DOM2AFrame: Putting the Web back in WebVR

15thDec 2017 by Robin Marx

ABOUT THE AUTHOR

Robin Marx (@programmingart) is a Web Performance PhD candidate at Hasselt University, Belgium. He is mainly looking into HTTP/2 and QUIC performance, but is also interested in browser-side/JavaScript optimizations. He hopes to one day help make manual web performance optimizations obsolete. In a previous life he was a multiplayer game programmer and co-founder of LuGus Studios.

This post is about the DOM2AFrame proof-of-concept (and extremely non-production-ready) library, which transcodes typical HTML/CSS webpages to WebVR compatible UIs on-the-fly, while maintaining support for full interaction and animation at good enough™ framerates. This fun project has helped us get deeper insights in CSS handling, the browser’s rendering pipeline, supported and missing JavaScript APIs and the performance of WebGL.

Some of the key takeaways:

Creating and rendering to 2D textures can be slow, but WebGL is amazingly fast and even relatively unoptimized JS code can get you good results.
JavaScript cannot (easily) capture all state changes on a webpage and not all CSS/JS interactions are well-defined, which sometimes leads to less performant implementations and missing features.
People working on CSS/browser engines are wizards.

And one of the main results:

Video 1: Basic Video Library website in VR, using DOM2AFrame

1. Browsing the Web in VR

For my PhD in web performance, I had primarily been looking into network performance, with HTTP/2 and QUIC.
To learn more about browser-side performance together with bachelor student Sander Vanhove, we wanted to do something with the hot new kid on the block: WebVR! The topic quickly turned into the question (How) can we render webpages in 3D/VR? And related: can we create UIs for games/3D experiences in plain HTML/CSS/JS?

It quickly became apparent that while some modern browsers do offer a browse in VR option, this is often limited. As can be seen in the video below, they usually just map the page onto a very narrow ~2D plane, acting like a floating screen/window in the 3D space. There is no immersion or depth, and worst of all: content specifically made for VR (like 360° videos) isn’t automatically integrated.

Video 2: Samsung Internet browser for youtube.com, recorded 2 December 2017

Additionally, here is also nothing developers can do about this (yet): while CSS supports various 3D-related properties, there is nothing like a CSS media-query for VR that would allow us to make a vr-version of a site (though support for this type of thing is being worked on). Even then, browsers would need additional directives to allow a full integration.

WebVR itself also can’t help us here directly: it primarily acts as a layer between the various Virtual Reality hardware setups and the 3D/WebGL capabilities of the HTML <canvas> element. This means we can build fully immersive, VR-ready 3D experiences, but that we have to use lower-level tech like shaders, 3D objects and raycasting, instead of our beloved HTML/CSS/.onclick. We also lose many of the extremely powerful CSS features like grids or flexbox, that are typically a pain to re-create from scratch. For many, this would mean investing in a new skillset or even hiring new engineers to create a VR webpage and then they would still be stuck having to maintain two very different codebases.

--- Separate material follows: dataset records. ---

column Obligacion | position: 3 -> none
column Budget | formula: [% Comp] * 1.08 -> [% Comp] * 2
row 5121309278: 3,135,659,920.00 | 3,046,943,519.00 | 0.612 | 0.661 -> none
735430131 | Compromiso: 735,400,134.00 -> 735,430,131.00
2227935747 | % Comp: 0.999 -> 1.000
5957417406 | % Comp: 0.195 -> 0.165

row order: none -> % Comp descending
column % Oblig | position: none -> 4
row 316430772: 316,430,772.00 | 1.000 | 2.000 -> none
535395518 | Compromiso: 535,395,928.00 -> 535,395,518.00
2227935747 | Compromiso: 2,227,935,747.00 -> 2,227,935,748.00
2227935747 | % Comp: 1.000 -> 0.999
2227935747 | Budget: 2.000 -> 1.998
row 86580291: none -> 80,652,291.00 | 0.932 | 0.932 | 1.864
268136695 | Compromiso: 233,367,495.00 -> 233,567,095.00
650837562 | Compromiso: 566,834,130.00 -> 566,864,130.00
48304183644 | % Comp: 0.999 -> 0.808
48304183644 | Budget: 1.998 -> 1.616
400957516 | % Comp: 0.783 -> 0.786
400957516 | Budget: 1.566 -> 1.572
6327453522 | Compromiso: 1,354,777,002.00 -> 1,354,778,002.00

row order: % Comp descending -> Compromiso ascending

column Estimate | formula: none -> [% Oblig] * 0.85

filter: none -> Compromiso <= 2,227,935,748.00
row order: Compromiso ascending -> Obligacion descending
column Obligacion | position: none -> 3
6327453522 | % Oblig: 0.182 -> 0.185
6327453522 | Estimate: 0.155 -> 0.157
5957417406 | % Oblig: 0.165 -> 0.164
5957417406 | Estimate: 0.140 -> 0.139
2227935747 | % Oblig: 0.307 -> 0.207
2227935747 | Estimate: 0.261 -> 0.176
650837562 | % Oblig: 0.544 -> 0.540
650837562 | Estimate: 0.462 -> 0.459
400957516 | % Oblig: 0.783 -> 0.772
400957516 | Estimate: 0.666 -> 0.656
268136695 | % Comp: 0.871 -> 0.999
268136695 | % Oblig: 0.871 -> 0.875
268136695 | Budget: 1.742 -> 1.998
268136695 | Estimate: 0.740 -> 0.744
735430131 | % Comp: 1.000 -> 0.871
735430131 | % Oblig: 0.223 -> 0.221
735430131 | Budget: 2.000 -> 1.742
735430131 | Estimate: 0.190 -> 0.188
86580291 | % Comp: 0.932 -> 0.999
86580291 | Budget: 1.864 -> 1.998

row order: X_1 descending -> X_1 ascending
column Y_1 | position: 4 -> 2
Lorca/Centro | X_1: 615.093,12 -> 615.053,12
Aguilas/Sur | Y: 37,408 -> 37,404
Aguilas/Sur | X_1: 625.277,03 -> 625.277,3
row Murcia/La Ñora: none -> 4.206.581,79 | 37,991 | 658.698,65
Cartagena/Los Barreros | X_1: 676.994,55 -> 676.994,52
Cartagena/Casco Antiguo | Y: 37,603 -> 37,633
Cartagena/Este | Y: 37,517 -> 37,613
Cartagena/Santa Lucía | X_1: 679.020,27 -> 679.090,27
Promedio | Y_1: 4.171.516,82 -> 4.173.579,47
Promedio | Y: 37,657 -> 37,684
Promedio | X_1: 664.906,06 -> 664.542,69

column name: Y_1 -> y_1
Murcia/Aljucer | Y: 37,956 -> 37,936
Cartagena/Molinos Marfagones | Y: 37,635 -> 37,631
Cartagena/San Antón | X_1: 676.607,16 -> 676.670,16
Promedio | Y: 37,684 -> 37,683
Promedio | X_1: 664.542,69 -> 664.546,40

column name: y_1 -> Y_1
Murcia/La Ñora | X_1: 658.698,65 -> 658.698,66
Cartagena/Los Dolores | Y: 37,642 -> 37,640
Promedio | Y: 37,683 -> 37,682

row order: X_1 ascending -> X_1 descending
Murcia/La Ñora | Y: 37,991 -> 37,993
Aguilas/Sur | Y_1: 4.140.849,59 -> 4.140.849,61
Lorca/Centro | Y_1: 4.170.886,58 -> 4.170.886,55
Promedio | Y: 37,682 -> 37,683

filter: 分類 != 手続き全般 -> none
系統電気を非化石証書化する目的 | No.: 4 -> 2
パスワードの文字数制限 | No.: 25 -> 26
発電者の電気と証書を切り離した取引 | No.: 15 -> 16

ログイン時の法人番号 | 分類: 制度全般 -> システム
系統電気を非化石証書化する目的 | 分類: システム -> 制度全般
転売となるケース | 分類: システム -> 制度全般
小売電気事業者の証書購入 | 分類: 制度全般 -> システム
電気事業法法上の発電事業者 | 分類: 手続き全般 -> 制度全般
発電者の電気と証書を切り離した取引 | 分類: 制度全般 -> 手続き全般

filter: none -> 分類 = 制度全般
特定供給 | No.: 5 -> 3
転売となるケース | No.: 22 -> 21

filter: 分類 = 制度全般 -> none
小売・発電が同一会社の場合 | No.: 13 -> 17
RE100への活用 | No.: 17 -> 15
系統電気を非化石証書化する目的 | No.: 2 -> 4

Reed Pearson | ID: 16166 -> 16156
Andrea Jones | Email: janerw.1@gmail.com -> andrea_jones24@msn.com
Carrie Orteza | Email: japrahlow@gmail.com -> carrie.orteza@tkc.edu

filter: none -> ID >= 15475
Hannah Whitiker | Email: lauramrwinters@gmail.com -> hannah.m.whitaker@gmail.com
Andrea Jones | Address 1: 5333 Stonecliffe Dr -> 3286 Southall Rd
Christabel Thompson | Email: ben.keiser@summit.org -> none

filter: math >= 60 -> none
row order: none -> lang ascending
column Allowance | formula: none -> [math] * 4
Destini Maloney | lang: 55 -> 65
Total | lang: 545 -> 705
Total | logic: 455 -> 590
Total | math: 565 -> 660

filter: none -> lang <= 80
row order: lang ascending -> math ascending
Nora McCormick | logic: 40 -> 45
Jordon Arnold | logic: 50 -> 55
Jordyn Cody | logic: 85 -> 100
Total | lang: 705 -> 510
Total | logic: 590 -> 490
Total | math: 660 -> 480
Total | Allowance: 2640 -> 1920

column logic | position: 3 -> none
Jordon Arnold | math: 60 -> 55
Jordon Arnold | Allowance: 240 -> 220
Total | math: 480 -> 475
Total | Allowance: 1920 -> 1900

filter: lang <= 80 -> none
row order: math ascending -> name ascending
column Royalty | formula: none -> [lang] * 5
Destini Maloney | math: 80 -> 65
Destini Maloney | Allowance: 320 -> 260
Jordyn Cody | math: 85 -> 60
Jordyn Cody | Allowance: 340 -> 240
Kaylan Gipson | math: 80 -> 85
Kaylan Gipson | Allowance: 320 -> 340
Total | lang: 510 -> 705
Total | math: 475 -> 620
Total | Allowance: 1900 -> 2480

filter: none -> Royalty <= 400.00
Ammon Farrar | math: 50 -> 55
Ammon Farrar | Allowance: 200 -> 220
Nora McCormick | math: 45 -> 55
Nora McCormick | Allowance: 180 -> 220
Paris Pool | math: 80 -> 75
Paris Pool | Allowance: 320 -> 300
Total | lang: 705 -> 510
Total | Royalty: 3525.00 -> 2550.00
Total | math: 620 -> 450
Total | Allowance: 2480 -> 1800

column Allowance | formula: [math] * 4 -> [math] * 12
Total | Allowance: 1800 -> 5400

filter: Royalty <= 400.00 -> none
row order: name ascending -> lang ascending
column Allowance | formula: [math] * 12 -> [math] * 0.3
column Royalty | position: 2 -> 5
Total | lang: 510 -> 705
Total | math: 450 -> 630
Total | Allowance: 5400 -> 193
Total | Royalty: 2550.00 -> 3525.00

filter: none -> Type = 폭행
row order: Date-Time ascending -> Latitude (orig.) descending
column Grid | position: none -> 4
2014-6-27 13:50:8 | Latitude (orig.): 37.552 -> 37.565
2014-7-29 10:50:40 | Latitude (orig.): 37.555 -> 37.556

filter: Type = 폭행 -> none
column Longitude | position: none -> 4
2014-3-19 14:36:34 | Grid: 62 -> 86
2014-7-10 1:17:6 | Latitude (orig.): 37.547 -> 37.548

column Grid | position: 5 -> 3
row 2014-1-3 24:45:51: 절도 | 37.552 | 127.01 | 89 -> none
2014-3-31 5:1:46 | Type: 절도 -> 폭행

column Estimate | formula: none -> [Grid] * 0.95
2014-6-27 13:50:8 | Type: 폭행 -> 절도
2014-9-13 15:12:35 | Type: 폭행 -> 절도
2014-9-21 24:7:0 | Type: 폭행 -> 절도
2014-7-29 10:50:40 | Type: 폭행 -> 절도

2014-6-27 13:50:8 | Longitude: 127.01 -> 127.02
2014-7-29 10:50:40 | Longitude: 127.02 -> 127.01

So we set out to find a way to render standard HTML/CSS webpages into a 3D/VR context.

2. Render HTML to a Texture

A basic approach to our problem would be to render individual elements/containers (the menu, hero image, contact form, …) to a 2D texture and then map those onto separate 3D elements/quads. A pseudocode API for this could look something like in Figure 1.

Rasterization example

Figure 1: Rasterization API example (Bullet template from spyropress)

Sadly, as it turns out, this type of rasterization API is not available in JavaScript. The reasons for this are not fully clear to me (as this should be quite do-able, if non-trivial, to provide for browsers), but the best reference I have found cites mainly security concerns. For example, Firefox does have something similar, but you can only use it in privileged Firefox contexts (what MDN refers to as chrome :)).

Luckily, as usual, we were not the only ones thinking of this type of functionality. It turned out other people had already cracked this problem, using two very different workarounds!

Workaround 1: The `<foreignObject>` tag

The first method uses the obscure <foreignObject> tag of the Scalable Vector Graphics (SVG) format. Any HTML content placed within this tag will be rendered as if it was a normal page and then the result is injected back into the SVG. If we subsequently render the SVG to a texture with the existing <canvas> APIs, we can use it in 3D as well!

However, again due to security considerations, links to external resources (e.g., CSS, JS) are not supported so these need to be inlined/copied and images need to be base64 encoded. Das Surma has a good write-up on this method and the most mature library we have found that does this is rasterizeHTML.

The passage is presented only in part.